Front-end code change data
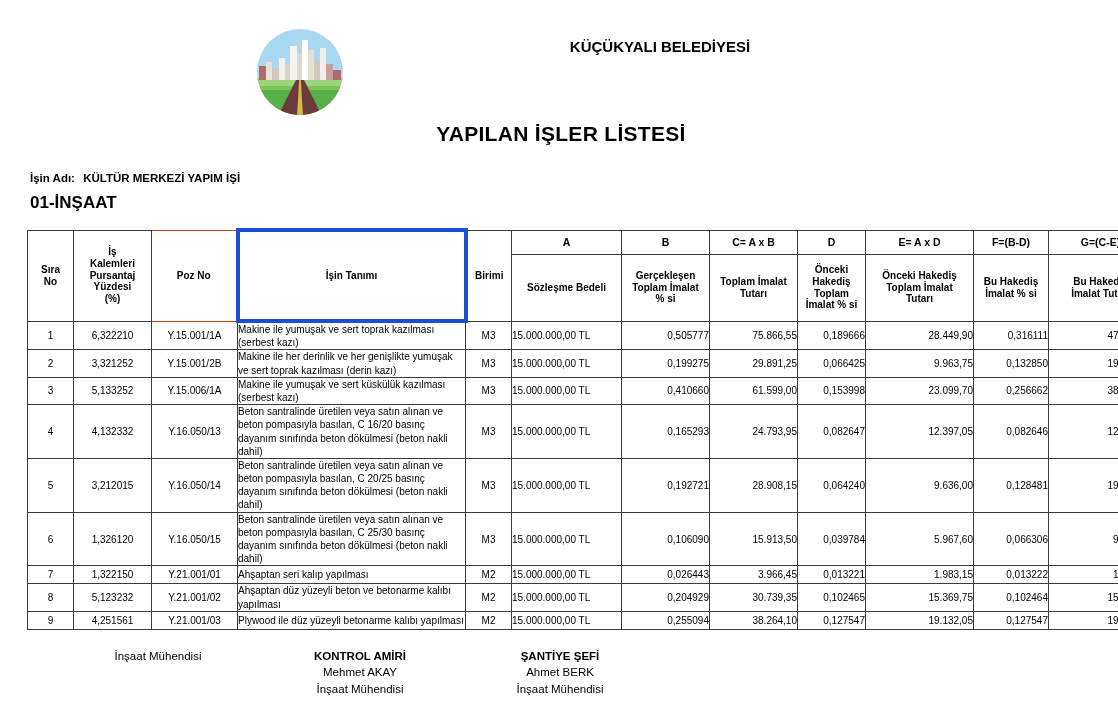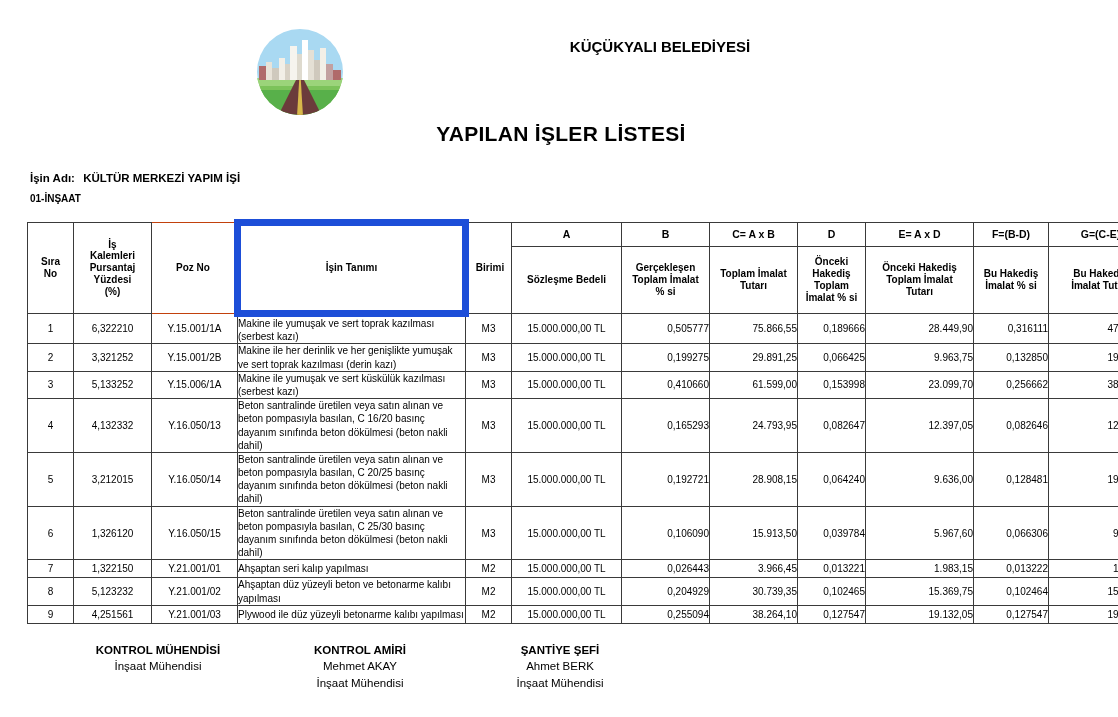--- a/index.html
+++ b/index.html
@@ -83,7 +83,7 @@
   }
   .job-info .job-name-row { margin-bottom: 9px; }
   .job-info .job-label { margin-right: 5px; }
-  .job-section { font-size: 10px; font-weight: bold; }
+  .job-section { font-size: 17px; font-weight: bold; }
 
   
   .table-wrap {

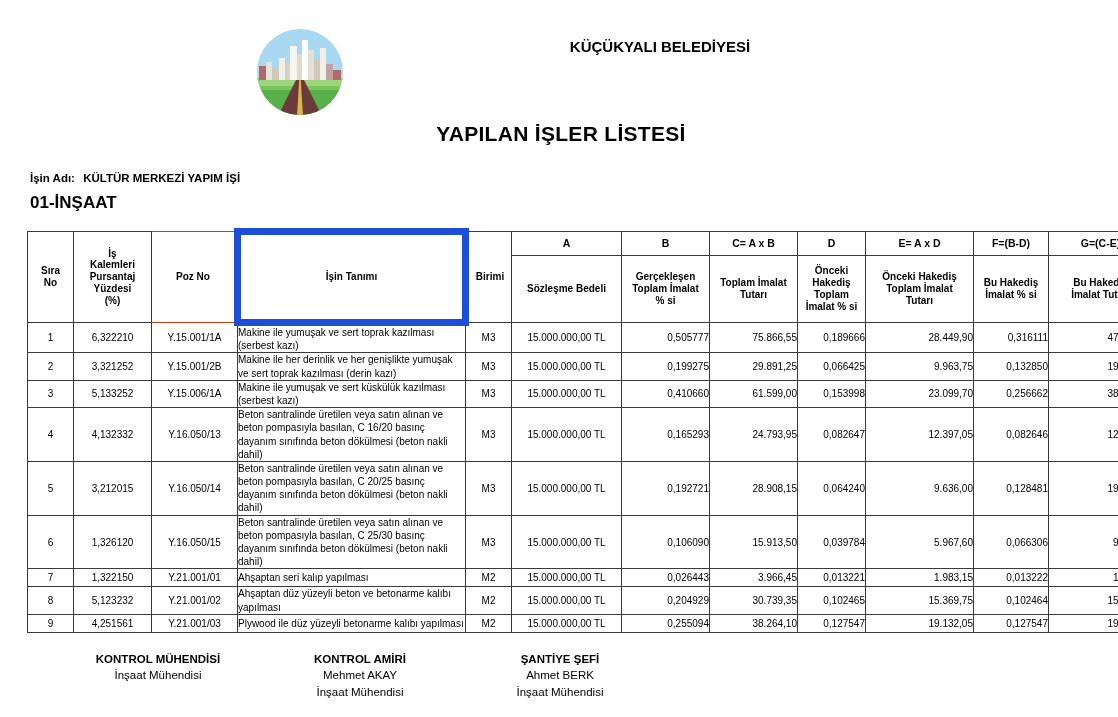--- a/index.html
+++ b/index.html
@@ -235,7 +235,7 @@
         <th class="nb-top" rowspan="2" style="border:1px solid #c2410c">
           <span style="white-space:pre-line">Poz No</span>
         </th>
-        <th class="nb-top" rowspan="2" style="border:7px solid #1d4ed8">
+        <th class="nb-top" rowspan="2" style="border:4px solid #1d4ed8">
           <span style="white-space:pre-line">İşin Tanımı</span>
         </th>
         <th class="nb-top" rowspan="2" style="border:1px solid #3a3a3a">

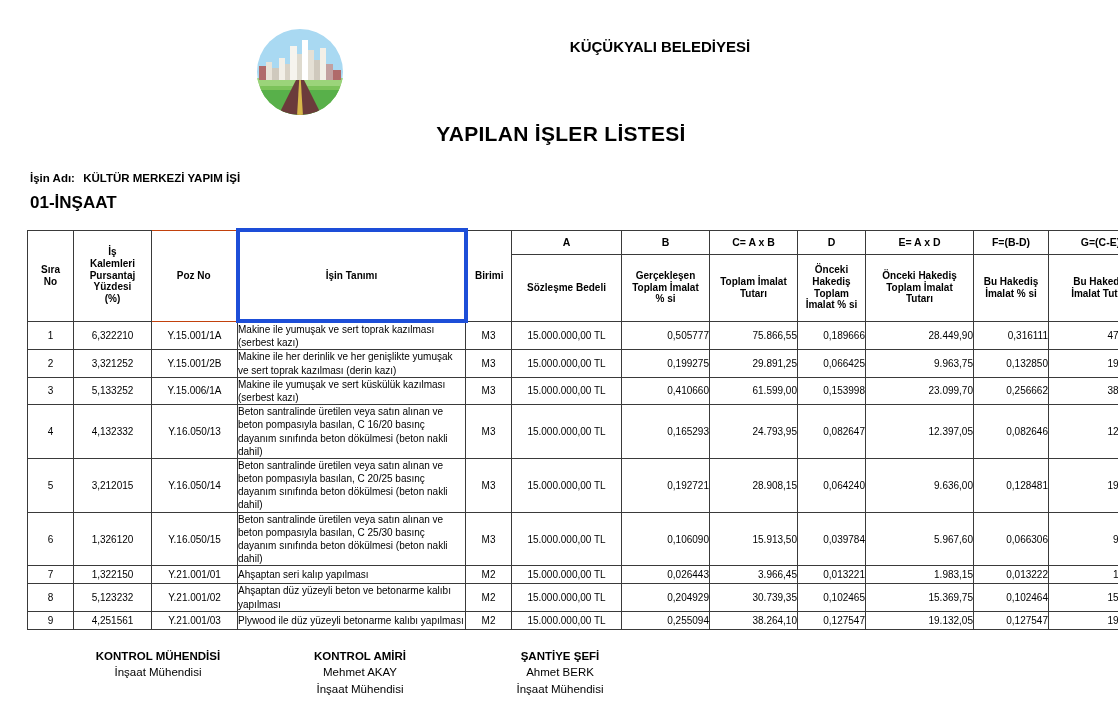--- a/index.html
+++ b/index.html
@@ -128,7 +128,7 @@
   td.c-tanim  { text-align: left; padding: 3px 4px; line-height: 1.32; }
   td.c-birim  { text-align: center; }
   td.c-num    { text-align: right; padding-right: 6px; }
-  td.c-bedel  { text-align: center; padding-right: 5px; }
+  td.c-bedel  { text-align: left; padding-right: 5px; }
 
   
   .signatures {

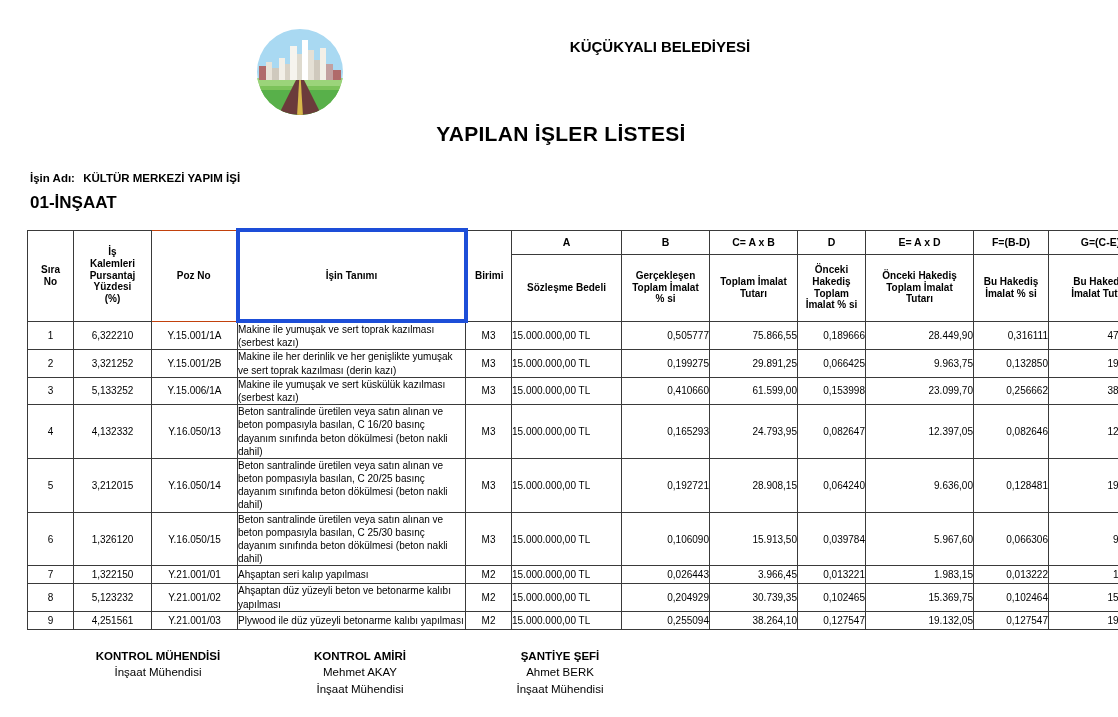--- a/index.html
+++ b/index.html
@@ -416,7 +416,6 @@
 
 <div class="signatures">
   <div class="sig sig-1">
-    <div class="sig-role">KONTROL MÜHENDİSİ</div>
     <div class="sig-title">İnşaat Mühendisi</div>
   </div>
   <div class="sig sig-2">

Exercise prompt —
Give every entry again as it is, dropping its pictures.

Finished exercise —
--- a/index.html
+++ b/index.html
@@ -83,7 +83,7 @@
   }
   .job-info .job-name-row { margin-bottom: 9px; }
   .job-info .job-label { margin-right: 5px; }
-  .job-section { font-size: 10px; font-weight: bold; }
+  .job-section { font-size: 17px; font-weight: bold; }
 
   
   .table-wrap {

--- a/index.html
+++ b/index.html
@@ -235,7 +235,7 @@
         <th class="nb-top" rowspan="2" style="border:1px solid #c2410c">
           <span style="white-space:pre-line">Poz No</span>
         </th>
-        <th class="nb-top" rowspan="2" style="border:7px solid #1d4ed8">
+        <th class="nb-top" rowspan="2" style="border:4px solid #1d4ed8">
           <span style="white-space:pre-line">İşin Tanımı</span>
         </th>
         <th class="nb-top" rowspan="2" style="border:1px solid #3a3a3a">

--- a/index.html
+++ b/index.html
@@ -128,7 +128,7 @@
   td.c-tanim  { text-align: left; padding: 3px 4px; line-height: 1.32; }
   td.c-birim  { text-align: center; }
   td.c-num    { text-align: right; padding-right: 6px; }
-  td.c-bedel  { text-align: center; padding-right: 5px; }
+  td.c-bedel  { text-align: left; padding-right: 5px; }
 
   
   .signatures {

--- a/index.html
+++ b/index.html
@@ -416,7 +416,6 @@
 
 <div class="signatures">
   <div class="sig sig-1">
-    <div class="sig-role">KONTROL MÜHENDİSİ</div>
     <div class="sig-title">İnşaat Mühendisi</div>
   </div>
   <div class="sig sig-2">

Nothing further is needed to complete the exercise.